D later called those "goblin squats," which made me giggle. I tried to tell him they're not goblin squats, but he told me they are when I do them. He loves teasing me about living in goblin mode, and I love it too.

I had a great time. Breaking my ankle also snapped one of the few means I have of feeling connected to my body, and it feels so good to start to get that back.

I made myself laugh, hours later. I couldn't understand why the people I went to the gym class with were saying their arms feel like noodles! Mine feel fine! I don't understand. I used the same size weights that I did the last time I was in the gym...

I totally forgot a thing that I wrote two months ago:

Some people when they start T hit the gym with a regimented workout routine to build upper body muscle.

I, in Month One spent a week lifting heavy things to help my parents prepare a farmstead for sale, and now here in Month Three broke my ankle so having to get myself around on crutches for the foreseeable future.

I have already spent significant amounts of both experiences mentally yelling at my arm muscles to grow faster.

Oh yeah. So that might be something to take into account!

Tuesday night I found myself wondering Does "casual dress code" for this work thing mean I can turn up in a hoodie and corduroys? This is how I realized that I don't actually have any work-appropriate sweaters.

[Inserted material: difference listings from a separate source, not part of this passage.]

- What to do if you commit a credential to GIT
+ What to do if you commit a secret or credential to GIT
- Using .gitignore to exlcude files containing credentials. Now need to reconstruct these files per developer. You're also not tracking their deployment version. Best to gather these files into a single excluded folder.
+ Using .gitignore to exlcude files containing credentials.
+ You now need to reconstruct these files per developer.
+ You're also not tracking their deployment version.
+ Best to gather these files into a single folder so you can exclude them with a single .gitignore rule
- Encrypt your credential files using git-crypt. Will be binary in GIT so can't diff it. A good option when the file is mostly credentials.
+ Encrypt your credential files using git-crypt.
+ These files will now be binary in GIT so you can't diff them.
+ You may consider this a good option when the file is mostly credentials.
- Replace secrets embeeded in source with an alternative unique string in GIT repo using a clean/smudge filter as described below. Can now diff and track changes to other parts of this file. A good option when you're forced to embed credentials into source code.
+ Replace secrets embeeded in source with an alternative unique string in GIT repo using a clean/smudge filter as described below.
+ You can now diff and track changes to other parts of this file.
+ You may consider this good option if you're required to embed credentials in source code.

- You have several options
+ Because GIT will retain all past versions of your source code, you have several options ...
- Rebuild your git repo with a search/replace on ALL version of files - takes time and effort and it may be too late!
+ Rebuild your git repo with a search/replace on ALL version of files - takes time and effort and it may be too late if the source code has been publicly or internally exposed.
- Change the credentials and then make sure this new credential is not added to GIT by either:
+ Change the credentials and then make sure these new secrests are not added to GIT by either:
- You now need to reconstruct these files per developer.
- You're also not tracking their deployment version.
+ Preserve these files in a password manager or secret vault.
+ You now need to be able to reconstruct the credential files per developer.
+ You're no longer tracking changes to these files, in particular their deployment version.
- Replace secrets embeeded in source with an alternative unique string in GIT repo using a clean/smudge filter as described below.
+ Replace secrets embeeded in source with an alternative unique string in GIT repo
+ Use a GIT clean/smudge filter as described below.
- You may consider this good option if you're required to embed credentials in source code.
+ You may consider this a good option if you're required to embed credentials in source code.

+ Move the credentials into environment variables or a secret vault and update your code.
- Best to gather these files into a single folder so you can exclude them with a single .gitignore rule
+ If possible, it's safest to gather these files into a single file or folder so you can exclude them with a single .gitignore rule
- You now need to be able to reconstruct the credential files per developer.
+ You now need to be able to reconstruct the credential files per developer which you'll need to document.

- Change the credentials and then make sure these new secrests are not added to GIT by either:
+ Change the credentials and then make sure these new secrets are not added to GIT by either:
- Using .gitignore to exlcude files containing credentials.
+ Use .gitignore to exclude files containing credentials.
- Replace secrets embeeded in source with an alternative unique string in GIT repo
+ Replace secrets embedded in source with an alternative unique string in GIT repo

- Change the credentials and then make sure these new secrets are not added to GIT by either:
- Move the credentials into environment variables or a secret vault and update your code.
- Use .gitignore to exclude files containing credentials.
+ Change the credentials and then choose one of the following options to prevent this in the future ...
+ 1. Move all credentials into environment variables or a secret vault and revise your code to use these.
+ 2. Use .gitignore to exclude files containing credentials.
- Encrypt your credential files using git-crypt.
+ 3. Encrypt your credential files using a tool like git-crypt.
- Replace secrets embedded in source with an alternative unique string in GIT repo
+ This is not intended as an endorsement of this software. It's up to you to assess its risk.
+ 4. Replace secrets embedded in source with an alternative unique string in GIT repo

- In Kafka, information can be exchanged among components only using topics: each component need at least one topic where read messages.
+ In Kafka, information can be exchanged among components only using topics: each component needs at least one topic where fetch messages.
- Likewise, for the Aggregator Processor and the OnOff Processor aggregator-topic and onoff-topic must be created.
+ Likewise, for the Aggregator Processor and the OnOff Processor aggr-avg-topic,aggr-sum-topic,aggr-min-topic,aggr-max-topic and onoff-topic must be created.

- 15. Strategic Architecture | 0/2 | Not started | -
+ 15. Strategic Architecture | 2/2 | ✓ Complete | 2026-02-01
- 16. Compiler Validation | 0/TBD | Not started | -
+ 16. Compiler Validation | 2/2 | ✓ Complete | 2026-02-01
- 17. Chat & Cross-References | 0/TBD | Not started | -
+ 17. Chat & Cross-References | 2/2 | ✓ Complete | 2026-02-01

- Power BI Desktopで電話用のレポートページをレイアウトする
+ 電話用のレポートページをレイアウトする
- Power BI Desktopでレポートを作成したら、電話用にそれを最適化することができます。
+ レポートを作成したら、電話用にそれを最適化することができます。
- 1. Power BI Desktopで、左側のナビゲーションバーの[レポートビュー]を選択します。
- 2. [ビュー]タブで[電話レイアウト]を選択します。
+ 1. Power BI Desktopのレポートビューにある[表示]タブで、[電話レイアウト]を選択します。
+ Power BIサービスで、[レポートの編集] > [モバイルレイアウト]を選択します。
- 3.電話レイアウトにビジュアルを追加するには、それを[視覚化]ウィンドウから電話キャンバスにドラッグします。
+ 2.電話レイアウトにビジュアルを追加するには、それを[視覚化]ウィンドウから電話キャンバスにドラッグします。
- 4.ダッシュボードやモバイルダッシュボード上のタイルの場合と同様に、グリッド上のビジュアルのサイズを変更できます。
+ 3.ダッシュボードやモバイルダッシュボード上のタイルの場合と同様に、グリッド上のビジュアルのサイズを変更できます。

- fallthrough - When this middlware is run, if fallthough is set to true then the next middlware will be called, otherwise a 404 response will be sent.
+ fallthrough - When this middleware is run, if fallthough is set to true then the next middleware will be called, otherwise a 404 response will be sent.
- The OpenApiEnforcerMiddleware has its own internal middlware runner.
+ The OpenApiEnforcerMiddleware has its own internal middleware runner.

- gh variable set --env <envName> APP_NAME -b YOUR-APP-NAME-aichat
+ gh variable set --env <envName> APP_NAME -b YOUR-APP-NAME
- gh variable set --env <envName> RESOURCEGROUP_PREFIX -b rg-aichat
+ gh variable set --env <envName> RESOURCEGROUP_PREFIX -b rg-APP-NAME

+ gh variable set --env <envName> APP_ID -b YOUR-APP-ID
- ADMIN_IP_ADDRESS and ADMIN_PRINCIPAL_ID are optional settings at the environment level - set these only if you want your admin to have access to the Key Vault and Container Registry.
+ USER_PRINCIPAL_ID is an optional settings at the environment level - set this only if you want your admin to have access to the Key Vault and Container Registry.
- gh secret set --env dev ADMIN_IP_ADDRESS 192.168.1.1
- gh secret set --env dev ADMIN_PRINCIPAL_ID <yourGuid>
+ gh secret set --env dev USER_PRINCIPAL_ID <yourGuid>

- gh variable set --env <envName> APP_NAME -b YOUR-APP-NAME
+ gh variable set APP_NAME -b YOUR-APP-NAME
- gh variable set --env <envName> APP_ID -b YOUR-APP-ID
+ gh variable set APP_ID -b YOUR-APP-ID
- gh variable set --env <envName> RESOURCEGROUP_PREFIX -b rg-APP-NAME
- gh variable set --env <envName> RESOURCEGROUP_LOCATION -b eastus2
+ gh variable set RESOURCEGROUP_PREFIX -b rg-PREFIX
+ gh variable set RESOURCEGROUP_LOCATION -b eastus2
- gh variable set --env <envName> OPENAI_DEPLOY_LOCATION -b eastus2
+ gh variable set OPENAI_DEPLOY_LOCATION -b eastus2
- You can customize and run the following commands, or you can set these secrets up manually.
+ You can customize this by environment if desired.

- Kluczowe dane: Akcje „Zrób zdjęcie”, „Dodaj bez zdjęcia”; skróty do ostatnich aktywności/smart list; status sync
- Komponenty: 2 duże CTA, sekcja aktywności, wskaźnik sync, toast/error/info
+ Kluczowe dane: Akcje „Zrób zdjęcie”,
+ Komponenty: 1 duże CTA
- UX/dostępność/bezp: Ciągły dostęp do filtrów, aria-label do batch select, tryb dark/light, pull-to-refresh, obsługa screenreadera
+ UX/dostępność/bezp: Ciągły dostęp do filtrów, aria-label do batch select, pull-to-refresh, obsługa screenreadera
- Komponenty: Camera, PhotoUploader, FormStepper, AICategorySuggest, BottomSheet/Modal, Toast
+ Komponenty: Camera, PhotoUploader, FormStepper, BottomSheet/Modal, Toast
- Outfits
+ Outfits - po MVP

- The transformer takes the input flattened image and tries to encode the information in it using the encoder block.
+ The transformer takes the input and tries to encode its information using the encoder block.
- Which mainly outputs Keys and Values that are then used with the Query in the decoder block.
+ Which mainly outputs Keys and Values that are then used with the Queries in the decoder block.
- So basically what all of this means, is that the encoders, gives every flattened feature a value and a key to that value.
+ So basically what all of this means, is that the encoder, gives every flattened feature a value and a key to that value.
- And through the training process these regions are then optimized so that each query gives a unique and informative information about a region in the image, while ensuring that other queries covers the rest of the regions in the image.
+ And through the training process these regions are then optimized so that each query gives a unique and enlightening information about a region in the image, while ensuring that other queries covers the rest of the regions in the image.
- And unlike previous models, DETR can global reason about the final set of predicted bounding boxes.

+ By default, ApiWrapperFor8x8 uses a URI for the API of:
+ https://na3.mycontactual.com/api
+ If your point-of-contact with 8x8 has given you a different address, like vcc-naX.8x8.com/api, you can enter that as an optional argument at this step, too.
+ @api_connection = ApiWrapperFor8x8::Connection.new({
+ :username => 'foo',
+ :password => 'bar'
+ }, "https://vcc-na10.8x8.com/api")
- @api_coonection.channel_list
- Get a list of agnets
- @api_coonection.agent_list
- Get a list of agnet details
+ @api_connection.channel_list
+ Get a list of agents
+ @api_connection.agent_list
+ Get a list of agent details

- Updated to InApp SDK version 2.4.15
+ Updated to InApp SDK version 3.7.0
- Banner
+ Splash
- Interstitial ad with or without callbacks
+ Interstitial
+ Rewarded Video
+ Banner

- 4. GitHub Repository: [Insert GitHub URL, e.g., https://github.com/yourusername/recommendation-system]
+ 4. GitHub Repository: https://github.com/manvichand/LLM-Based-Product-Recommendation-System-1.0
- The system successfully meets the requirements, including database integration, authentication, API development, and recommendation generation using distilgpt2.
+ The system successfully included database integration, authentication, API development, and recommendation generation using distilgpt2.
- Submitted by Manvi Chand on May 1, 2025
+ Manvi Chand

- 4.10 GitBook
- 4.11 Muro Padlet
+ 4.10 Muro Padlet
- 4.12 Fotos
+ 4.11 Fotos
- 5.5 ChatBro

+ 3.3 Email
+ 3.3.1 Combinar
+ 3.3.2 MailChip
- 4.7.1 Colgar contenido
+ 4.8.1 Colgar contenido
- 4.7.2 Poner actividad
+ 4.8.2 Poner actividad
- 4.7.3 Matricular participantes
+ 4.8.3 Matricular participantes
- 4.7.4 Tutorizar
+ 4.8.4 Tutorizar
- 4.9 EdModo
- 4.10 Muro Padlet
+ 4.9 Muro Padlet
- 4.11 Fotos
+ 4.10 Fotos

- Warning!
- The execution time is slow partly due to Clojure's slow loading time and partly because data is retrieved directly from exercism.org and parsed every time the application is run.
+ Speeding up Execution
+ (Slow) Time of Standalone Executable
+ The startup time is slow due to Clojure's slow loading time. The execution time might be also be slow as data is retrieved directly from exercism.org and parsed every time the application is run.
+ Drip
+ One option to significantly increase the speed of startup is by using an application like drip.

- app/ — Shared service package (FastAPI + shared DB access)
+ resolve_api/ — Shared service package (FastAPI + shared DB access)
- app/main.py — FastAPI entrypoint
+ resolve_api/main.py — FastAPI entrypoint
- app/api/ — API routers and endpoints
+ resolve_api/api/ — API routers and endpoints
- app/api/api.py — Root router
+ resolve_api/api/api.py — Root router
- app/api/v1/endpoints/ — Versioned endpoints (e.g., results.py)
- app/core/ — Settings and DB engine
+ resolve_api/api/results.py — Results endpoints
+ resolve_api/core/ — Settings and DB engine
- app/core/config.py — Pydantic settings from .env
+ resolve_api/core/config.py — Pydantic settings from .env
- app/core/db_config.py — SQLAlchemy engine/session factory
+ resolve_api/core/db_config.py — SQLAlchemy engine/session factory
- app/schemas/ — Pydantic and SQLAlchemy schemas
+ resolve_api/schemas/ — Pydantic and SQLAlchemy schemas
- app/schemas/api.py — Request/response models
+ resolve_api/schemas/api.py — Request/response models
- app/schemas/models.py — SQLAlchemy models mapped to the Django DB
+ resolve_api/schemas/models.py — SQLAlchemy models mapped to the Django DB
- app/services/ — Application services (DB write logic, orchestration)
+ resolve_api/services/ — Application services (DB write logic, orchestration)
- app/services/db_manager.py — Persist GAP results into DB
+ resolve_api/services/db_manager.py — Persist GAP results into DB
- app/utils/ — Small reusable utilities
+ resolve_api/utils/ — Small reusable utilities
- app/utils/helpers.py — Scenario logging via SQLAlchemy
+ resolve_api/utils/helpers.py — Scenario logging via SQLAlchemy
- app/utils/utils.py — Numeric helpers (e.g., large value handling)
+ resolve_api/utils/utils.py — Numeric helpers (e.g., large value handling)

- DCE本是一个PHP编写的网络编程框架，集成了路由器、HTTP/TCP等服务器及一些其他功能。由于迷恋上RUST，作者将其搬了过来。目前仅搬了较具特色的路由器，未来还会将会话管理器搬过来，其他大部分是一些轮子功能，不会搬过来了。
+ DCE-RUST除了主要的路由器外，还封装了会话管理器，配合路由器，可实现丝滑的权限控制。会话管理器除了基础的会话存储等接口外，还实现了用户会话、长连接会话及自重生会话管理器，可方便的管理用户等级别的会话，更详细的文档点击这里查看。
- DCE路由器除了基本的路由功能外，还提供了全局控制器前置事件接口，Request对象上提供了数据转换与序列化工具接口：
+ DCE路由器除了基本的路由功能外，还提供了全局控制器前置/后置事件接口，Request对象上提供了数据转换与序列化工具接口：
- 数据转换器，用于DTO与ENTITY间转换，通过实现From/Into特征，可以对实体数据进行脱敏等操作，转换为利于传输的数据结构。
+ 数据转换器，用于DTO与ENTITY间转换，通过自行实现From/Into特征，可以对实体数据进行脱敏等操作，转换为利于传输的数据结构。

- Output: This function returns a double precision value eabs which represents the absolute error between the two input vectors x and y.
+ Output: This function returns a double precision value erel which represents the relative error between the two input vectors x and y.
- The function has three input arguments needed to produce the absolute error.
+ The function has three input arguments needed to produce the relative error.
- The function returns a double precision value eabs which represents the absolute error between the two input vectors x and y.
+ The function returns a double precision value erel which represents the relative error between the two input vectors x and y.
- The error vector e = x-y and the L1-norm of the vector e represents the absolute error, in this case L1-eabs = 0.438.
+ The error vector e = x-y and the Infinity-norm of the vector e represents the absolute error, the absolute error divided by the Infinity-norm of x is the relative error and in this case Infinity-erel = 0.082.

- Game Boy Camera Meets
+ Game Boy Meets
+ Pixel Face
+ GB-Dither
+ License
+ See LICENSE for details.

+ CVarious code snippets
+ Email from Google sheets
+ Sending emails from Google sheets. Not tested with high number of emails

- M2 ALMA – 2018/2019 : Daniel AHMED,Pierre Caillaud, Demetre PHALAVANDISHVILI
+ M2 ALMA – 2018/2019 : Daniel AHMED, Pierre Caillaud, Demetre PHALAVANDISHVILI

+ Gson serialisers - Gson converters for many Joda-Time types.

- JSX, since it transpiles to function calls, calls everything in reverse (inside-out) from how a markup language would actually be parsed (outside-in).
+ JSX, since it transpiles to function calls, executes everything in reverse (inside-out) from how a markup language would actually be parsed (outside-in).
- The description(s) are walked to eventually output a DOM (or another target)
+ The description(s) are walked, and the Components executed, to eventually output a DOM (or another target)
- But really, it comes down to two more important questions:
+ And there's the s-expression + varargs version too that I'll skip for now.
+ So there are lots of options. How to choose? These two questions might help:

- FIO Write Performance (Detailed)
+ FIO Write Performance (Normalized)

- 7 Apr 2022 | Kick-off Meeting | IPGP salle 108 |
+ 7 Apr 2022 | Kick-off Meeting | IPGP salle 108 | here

Starting my transition during lockdowns and shielding, and working either from home or for other trans people, means I'm only slowly and haphazardly masculinizing my wardrobe; there are definitely still important gaps in it!

(For the record, the room the work event was in was warm enough that I didn't need a hoodie or a sweater, and wearing a t-shirt instead of a button-down shirt put me in a minority but not disastrously so.)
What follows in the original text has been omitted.